_WHAT IS NEEDED_.
The whole listing, apart from its images, should be restated word for word.
----------------
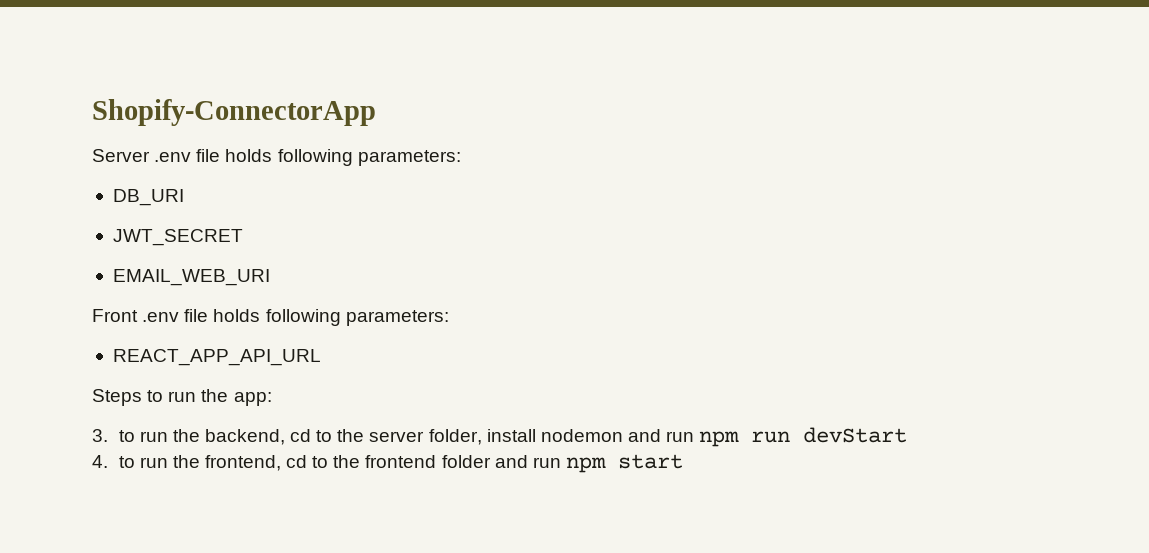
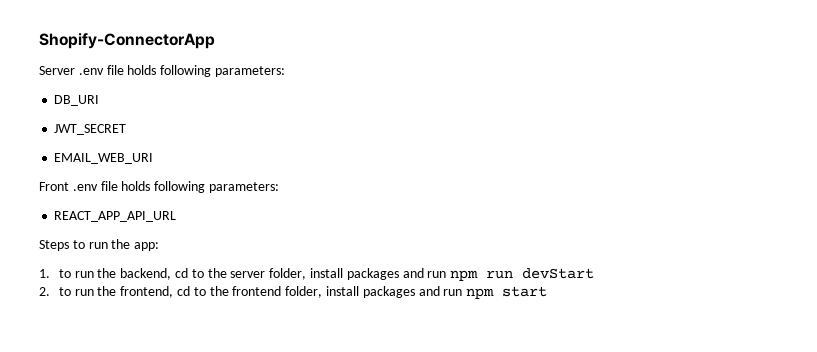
- 3. to run the backend, cd to the server folder, install nodemon and run npm run devStart
+ 1. to run the backend, cd to the server folder, install packages and run npm run devStart
- 4. to run the frontend, cd to the frontend folder and run npm start
+ 2. to run the frontend, cd to the frontend folder, install packages and run npm start

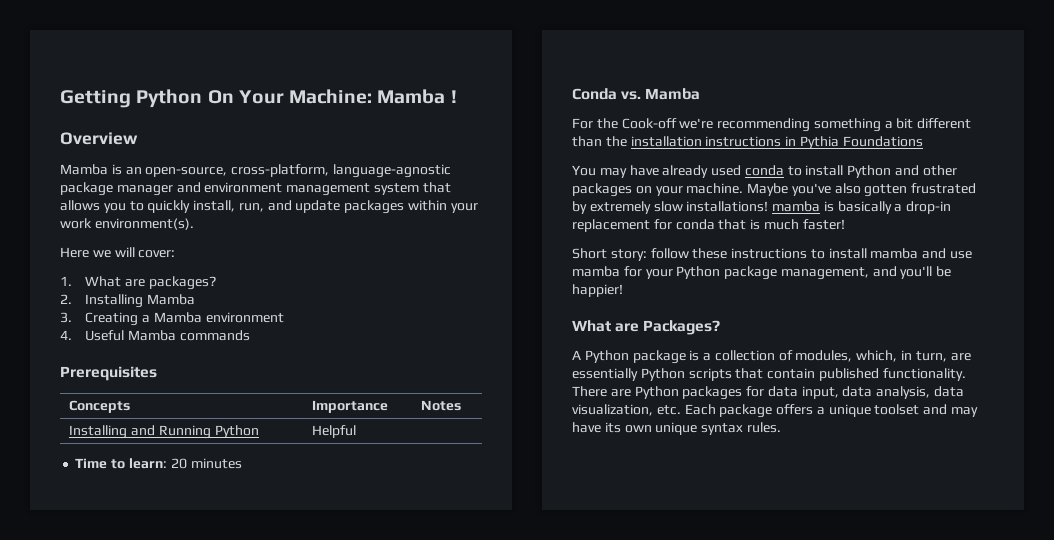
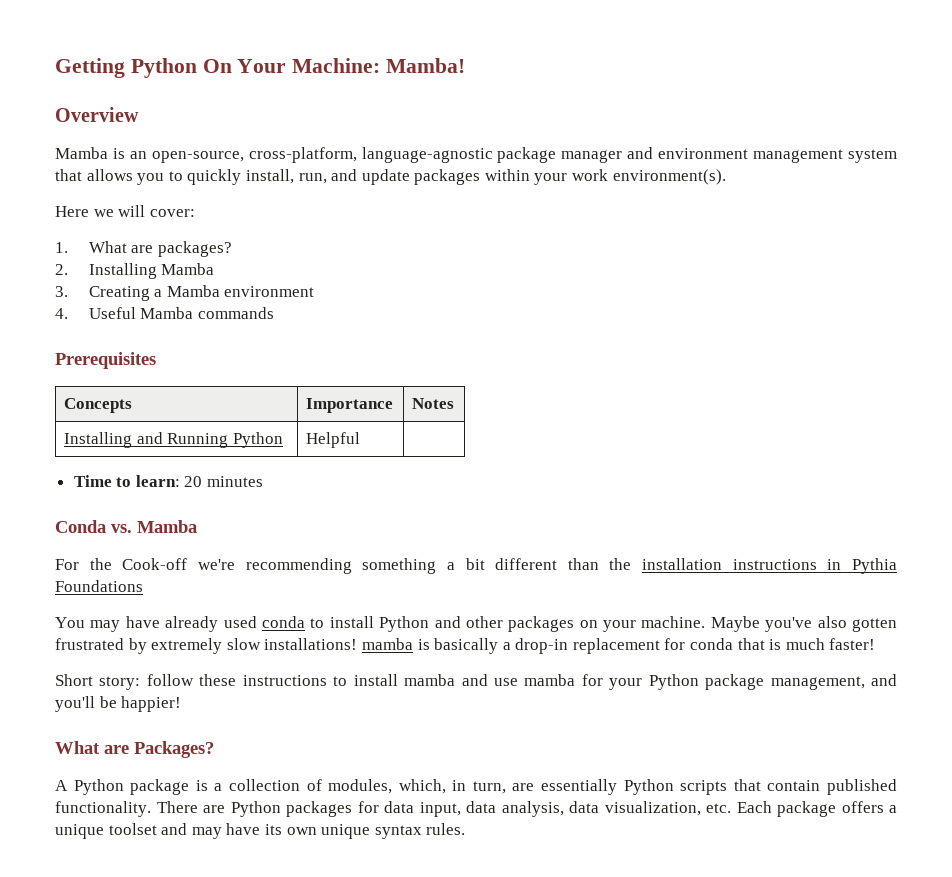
- Getting Python On Your Machine: Mamba !
+ Getting Python On Your Machine: Mamba!

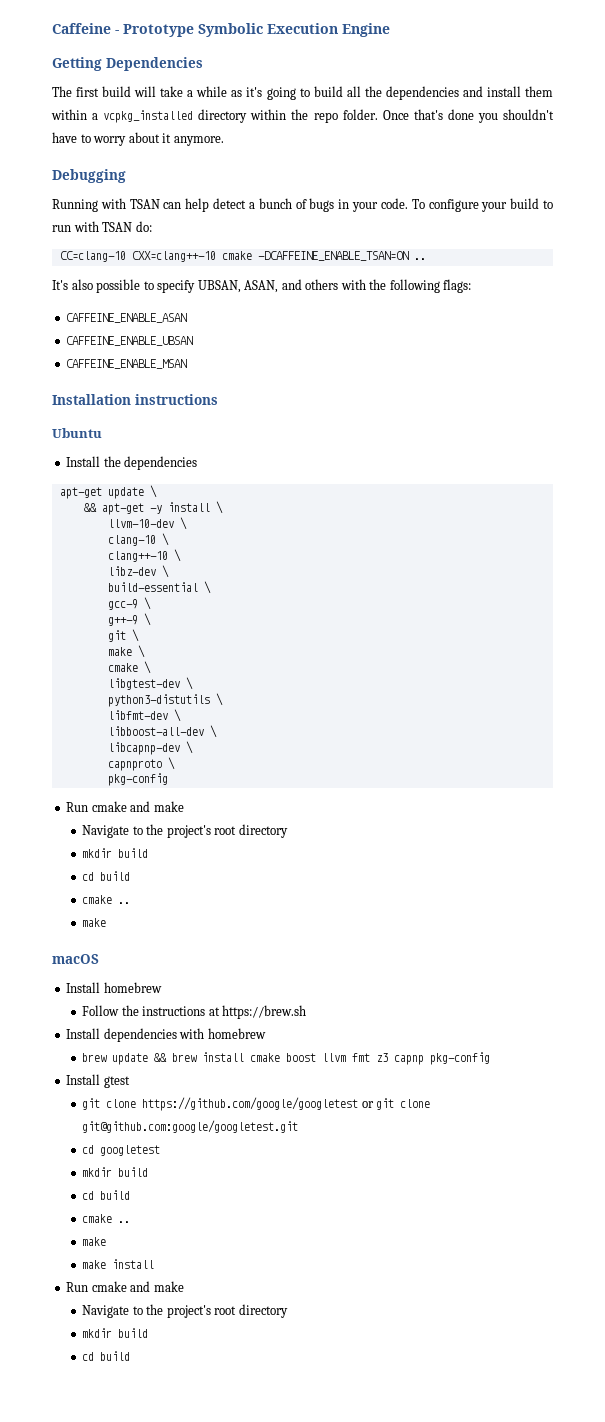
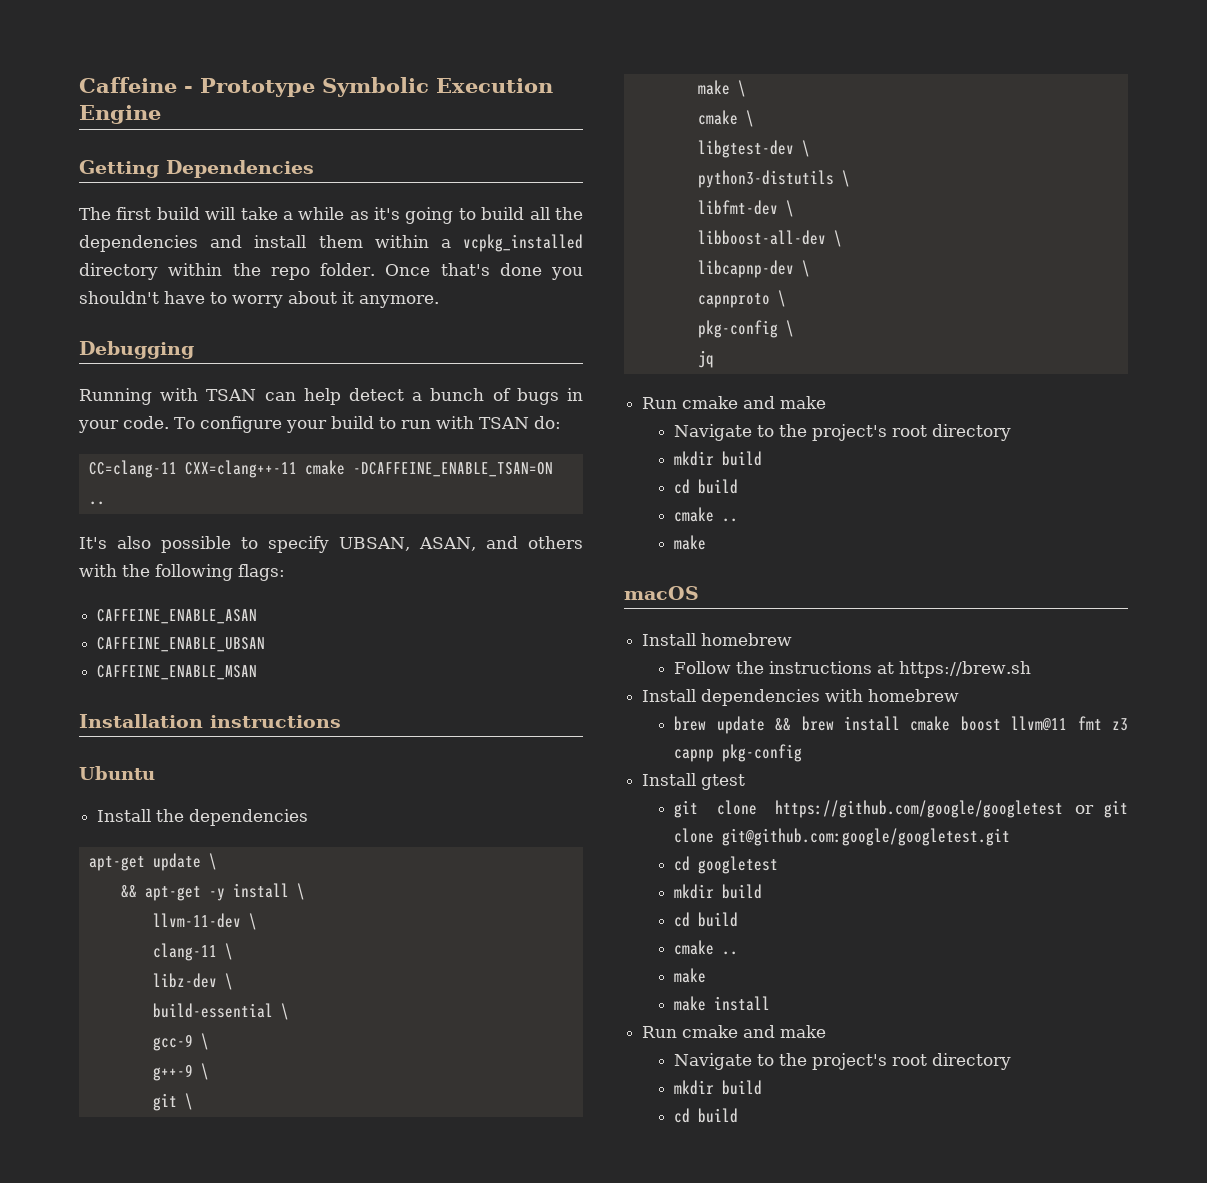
- CC=clang-10 CXX=clang++-10 cmake -DCAFFEINE_ENABLE_TSAN=ON ..
+ CC=clang-11 CXX=clang++-11 cmake -DCAFFEINE_ENABLE_TSAN=ON ..
- llvm-10-dev \
- clang-10 \
- clang++-10 \
+ llvm-11-dev \
+ clang-11 \
  capnproto \
- pkg-config
+ pkg-config \
+ jq
- brew update && brew install cmake boost llvm fmt z3 capnp pkg-config
+ brew update && brew install cmake boost llvm@11 fmt z3 capnp pkg-config

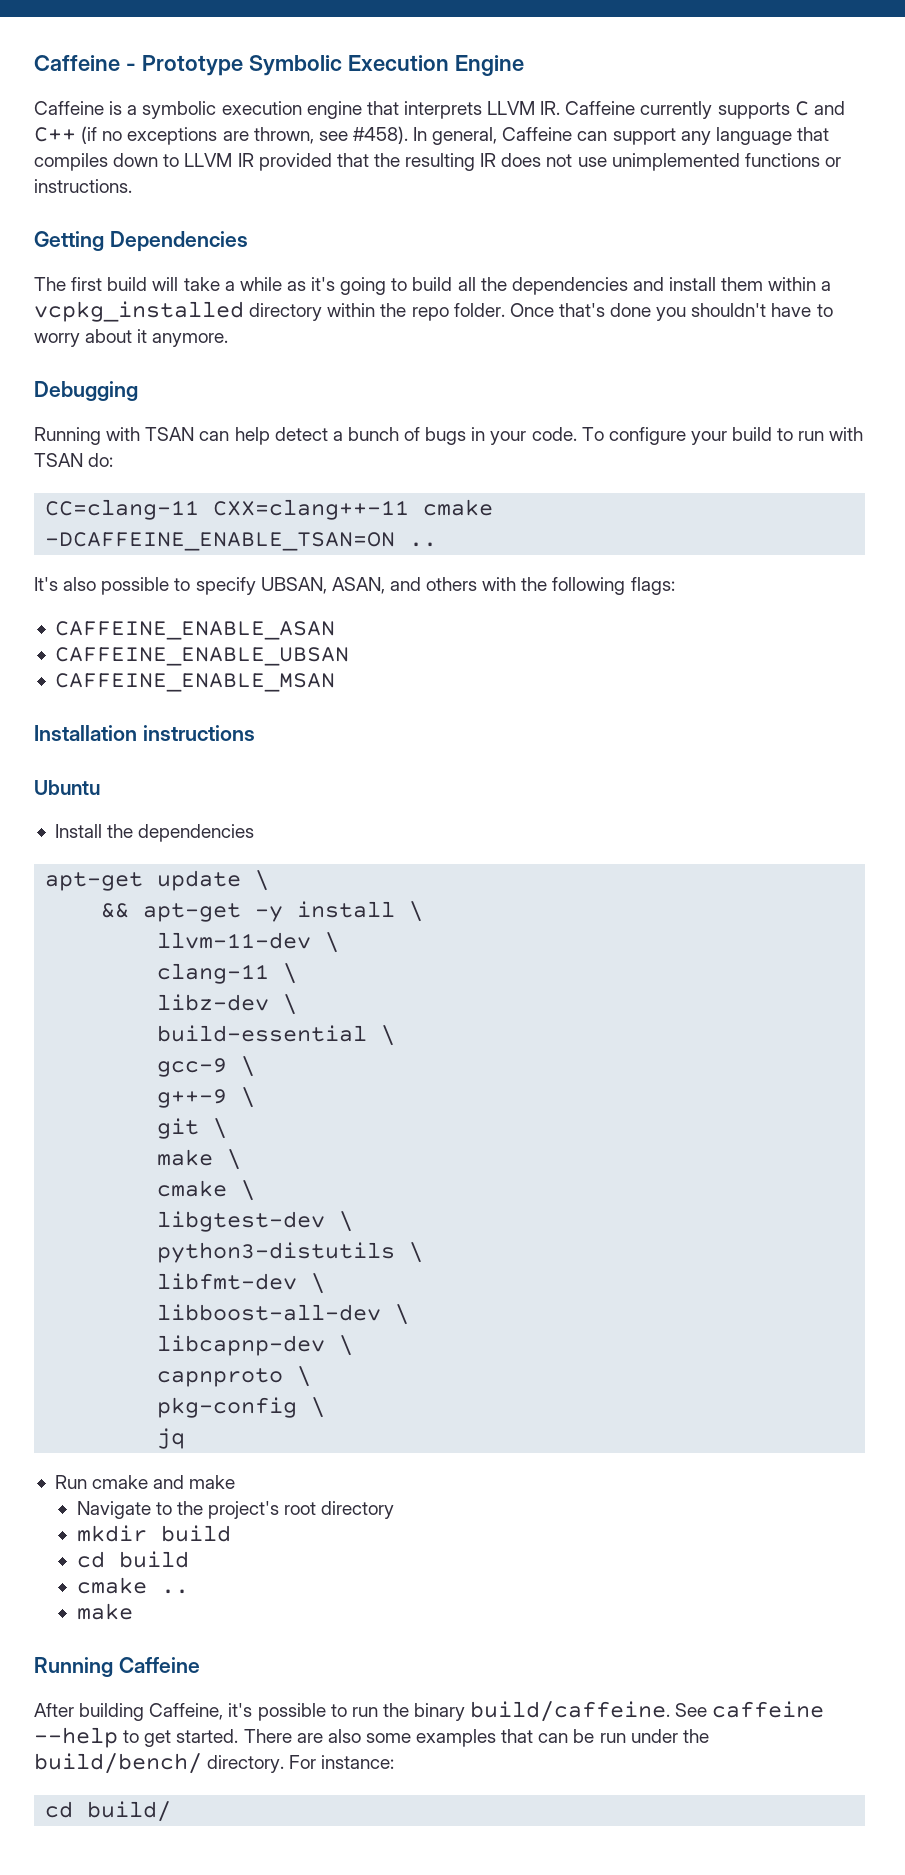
+ Caffeine is a symbolic execution engine that interprets LLVM IR. Caffeine currently supports C and C++ (if no exceptions are thrown, see #458). In general, Caffeine can support any language that compiles down to LLVM IR provided that the resulting IR does not use unimplemented functions or instructions.
- macOS
- Install homebrew
- Follow the instructions at https://brew.sh
- Install dependencies with homebrew
- brew update && brew install cmake boost llvm@11 fmt z3 capnp pkg-config
- Install gtest
- git clone https://github.com/google/googletest or git clone git@github.com:google/googletest.git
- cd googletest
- mkdir build
- cd build
- cmake ..
- make
- make install
- Run cmake and make
- Navigate to the project's root directory
- mkdir build
- cd build
+ Running Caffeine
+ After building Caffeine, it's possible to run the binary build/caffeine. See caffeine --help to get started. There are also some examples that can be run under the build/bench/ directory. For instance:
+ cd build/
----------------
_ANSWER TO THIS TASK_.
- 3. to run the backend, cd to the server folder, install nodemon and run npm run devStart
+ 1. to run the backend, cd to the server folder, install packages and run npm run devStart
- 4. to run the frontend, cd to the frontend folder and run npm start
+ 2. to run the frontend, cd to the frontend folder, install packages and run npm start

- Getting Python On Your Machine: Mamba !
+ Getting Python On Your Machine: Mamba!

- CC=clang-10 CXX=clang++-10 cmake -DCAFFEINE_ENABLE_TSAN=ON ..
+ CC=clang-11 CXX=clang++-11 cmake -DCAFFEINE_ENABLE_TSAN=ON ..
- llvm-10-dev \
- clang-10 \
- clang++-10 \
+ llvm-11-dev \
+ clang-11 \
  capnproto \
- pkg-config
+ pkg-config \
+ jq
- brew update && brew install cmake boost llvm fmt z3 capnp pkg-config
+ brew update && brew install cmake boost llvm@11 fmt z3 capnp pkg-config

+ Caffeine is a symbolic execution engine that interprets LLVM IR. Caffeine currently supports C and C++ (if no exceptions are thrown, see #458). In general, Caffeine can support any language that compiles down to LLVM IR provided that the resulting IR does not use unimplemented functions or instructions.
- macOS
- Install homebrew
- Follow the instructions at https://brew.sh
- Install dependencies with homebrew
- brew update && brew install cmake boost llvm@11 fmt z3 capnp pkg-config
- Install gtest
- git clone https://github.com/google/googletest or git clone git@github.com:google/googletest.git
- cd googletest
- mkdir build
- cd build
- cmake ..
- make
- make install
- Run cmake and make
- Navigate to the project's root directory
- mkdir build
- cd build
+ Running Caffeine
+ After building Caffeine, it's possible to run the binary build/caffeine. See caffeine --help to get started. There are also some examples that can be run under the build/bench/ directory. For instance:
+ cd build/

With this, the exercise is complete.